Fried Rice is an excellent use for leftover pork roast. You can also substitute cooked chicken or shrimp if you prefer. Be sure to have all your veggies prepped in advance. This dish goes quickly.
1/2 cup converted brown rice (such as Uncle Ben’s)
1 cup chicken broth
2 tsp canola oil, divided
2 extra large eggs, beaten
4 oz sliced fresh mushrooms
1/2 cup onion, sliced stem to root
1/2 cup carrot, thinly sliced
2 tsp minced peeled fresh ginger
2 cloves garlic, minced
1 cup cabbage, sliced
1/2 large red bell pepper, cut into 1/2-inch strips, then halved
1 cup cooked pork loin, cut into bite sized strips
2 Tbsp lower-sodium soy sauce
2 Tbsp hoisin sauce
1 green onion, thinly sliced
1. Early in the day, cook the rice in broth according to package directions. Spread out on a plate to cool, then cover and refrigerate.

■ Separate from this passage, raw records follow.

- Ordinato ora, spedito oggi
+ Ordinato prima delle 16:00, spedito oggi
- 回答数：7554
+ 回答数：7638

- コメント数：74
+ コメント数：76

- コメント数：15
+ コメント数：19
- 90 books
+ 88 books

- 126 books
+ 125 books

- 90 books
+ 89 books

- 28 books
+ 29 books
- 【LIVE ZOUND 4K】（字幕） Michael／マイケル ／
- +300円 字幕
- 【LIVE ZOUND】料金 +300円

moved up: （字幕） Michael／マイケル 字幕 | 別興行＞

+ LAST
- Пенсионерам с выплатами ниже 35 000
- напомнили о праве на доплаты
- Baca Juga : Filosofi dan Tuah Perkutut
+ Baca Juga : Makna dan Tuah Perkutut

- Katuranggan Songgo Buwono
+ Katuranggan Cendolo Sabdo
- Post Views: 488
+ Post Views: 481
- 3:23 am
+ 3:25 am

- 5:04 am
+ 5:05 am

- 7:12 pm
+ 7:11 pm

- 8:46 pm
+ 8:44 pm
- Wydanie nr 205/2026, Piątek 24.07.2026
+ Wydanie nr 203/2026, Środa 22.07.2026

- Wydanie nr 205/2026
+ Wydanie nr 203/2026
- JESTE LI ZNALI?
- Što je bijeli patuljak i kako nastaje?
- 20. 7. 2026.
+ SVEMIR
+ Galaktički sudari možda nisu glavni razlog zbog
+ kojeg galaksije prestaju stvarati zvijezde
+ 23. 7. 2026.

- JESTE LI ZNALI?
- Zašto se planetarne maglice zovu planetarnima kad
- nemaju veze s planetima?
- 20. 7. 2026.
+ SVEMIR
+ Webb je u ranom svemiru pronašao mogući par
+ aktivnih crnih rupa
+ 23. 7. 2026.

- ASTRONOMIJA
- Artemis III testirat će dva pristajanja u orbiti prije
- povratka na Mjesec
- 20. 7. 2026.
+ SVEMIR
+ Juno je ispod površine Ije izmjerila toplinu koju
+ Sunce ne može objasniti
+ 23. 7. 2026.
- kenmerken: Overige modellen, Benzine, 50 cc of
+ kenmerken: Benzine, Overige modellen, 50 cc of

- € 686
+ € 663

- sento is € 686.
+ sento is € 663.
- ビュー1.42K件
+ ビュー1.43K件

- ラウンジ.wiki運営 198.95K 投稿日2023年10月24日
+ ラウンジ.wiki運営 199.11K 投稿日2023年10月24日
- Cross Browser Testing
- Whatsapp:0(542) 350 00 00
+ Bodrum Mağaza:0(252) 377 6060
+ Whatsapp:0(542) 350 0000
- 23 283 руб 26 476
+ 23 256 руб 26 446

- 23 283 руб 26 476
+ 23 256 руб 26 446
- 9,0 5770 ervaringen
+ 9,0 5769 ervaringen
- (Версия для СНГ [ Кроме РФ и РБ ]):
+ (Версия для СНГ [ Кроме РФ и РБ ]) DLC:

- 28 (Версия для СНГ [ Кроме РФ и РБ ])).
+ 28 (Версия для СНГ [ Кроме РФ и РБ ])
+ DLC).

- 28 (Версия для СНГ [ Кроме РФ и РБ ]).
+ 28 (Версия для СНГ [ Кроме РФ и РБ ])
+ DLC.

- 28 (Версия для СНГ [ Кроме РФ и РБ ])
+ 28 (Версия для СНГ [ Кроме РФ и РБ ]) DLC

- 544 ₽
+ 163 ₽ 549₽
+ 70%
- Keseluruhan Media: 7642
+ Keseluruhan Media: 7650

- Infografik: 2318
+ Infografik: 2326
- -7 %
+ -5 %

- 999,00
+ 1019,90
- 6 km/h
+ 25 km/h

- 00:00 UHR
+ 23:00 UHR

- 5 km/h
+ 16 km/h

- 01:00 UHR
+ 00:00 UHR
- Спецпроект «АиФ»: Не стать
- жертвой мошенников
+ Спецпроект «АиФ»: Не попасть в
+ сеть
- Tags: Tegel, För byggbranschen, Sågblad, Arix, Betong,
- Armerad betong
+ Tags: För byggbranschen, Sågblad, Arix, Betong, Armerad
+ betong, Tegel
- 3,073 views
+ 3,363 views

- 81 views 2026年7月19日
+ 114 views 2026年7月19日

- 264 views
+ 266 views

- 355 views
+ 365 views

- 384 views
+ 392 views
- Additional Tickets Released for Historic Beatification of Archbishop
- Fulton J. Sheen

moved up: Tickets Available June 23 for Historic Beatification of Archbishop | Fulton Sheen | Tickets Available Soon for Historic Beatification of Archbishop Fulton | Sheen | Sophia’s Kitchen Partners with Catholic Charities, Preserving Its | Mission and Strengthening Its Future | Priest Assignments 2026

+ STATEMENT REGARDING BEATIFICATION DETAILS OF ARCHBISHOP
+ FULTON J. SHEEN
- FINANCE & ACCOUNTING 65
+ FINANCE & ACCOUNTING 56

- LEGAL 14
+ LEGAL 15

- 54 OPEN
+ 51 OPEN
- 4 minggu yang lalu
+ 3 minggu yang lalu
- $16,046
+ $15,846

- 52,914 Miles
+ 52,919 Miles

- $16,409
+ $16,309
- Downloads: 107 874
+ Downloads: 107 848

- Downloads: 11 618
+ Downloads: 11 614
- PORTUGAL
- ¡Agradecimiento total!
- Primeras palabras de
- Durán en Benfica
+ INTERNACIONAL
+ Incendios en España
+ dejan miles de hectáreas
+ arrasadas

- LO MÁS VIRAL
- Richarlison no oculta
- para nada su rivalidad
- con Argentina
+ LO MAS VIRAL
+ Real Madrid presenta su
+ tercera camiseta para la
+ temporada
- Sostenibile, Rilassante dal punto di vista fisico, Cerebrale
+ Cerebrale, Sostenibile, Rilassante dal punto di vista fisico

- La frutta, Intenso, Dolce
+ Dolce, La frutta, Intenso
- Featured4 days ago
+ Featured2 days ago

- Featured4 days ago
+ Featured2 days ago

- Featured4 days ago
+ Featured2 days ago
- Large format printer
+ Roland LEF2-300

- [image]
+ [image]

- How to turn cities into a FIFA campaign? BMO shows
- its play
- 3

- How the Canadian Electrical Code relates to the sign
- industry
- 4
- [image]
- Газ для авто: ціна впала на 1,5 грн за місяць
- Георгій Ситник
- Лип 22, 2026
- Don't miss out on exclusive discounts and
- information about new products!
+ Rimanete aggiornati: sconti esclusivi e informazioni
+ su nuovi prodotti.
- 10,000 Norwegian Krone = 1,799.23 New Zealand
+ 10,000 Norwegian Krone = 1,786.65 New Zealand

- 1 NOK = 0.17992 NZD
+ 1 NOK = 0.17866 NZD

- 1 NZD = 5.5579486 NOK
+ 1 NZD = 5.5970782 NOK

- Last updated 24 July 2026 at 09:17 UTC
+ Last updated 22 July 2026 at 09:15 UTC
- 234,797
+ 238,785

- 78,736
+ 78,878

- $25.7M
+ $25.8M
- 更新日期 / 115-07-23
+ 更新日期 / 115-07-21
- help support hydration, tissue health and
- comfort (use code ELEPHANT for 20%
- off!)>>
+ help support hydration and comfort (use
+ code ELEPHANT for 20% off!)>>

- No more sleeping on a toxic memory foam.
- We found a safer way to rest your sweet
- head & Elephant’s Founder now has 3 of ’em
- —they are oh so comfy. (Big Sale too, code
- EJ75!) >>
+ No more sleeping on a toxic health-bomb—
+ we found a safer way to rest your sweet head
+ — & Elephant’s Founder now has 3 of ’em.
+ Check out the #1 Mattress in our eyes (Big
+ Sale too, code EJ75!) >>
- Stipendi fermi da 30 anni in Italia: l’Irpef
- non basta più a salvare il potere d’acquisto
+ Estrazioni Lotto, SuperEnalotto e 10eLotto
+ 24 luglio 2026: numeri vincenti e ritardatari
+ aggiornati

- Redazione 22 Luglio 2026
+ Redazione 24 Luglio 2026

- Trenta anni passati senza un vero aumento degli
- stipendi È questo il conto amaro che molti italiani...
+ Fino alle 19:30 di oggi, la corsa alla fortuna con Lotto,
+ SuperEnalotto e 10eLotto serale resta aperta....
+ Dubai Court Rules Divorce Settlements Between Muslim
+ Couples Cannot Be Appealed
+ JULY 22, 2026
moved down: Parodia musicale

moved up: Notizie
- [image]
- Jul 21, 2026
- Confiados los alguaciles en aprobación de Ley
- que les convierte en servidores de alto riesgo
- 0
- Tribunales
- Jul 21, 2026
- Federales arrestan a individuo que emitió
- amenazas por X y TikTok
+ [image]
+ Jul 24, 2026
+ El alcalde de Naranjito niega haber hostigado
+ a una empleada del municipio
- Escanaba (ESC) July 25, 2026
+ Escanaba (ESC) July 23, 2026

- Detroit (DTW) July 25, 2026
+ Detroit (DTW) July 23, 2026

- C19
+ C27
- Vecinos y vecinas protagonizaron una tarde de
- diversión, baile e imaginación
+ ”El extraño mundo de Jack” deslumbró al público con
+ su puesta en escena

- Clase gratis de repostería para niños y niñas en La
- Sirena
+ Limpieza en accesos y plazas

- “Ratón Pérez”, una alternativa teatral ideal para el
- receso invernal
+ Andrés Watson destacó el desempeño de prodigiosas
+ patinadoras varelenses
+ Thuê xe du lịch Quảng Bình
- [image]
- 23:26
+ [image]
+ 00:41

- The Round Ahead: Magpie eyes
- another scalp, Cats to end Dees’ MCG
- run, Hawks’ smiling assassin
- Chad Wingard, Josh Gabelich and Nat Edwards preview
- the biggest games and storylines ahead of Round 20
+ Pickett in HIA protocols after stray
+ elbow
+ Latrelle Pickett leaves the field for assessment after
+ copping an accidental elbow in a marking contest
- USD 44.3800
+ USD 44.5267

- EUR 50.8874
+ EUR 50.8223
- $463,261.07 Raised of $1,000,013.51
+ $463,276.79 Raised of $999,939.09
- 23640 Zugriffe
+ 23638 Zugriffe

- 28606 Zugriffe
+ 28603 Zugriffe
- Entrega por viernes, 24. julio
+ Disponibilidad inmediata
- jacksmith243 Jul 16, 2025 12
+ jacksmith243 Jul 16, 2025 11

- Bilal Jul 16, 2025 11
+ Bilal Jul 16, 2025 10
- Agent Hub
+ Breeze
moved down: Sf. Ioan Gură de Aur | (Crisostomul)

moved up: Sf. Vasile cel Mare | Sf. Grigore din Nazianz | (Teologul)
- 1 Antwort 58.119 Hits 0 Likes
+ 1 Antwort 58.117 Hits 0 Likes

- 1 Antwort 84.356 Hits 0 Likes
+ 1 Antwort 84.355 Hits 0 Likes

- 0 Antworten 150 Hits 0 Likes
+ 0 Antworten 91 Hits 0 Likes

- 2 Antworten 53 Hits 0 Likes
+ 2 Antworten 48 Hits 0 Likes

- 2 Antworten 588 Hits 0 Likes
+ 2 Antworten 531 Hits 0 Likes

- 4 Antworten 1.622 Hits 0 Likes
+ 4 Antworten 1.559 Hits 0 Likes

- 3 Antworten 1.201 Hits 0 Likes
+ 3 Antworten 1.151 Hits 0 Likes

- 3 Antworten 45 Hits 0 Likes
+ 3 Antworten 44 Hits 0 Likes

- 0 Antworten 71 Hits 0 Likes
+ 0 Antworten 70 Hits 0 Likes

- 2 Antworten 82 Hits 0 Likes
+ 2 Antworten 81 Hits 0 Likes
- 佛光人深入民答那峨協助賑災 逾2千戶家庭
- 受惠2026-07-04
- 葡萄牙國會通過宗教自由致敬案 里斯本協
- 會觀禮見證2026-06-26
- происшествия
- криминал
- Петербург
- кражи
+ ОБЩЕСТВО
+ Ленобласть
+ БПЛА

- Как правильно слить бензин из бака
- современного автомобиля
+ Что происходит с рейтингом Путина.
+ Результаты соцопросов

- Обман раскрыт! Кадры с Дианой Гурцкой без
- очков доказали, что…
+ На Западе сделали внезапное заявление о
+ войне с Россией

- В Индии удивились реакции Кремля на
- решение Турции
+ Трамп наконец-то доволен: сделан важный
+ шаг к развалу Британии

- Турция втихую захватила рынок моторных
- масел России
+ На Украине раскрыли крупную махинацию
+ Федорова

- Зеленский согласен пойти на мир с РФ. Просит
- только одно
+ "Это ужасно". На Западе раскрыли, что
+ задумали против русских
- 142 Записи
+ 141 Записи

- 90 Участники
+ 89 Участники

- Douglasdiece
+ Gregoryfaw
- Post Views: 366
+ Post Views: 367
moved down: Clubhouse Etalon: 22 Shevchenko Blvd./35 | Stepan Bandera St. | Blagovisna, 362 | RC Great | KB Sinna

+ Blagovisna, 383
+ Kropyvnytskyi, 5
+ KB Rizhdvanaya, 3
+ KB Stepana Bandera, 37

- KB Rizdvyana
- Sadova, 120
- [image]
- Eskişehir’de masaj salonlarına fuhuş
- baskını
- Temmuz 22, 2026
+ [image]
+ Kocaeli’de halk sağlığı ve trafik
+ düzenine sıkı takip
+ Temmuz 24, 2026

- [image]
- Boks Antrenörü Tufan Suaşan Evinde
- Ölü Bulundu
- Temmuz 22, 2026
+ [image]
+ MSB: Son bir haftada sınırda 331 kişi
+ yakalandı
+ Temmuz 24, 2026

2. Heat a large non-stick skillet over medium-high heat. Add 1 teaspoon oil to panand swirl to coat. Add eggand cook for 1 minute or until done, stirring constantly to scramble. Remove egg from pan.
3. Add remaining 1 teaspoon oil to pan, and swirl to coat. Add mushrooms, onions, carrot, ginger, and garlic. Cook for 2 minutes, stirring frequently. Stir in cabbage and bell pepper; cook 1 minute, stirring occasionally. Add egg, pork, and rice to pan, and cook 2 minutes or until thoroughly heated. Remove from heat and stir in the soy sauce and hoisin sauce. Top with sliced green onions.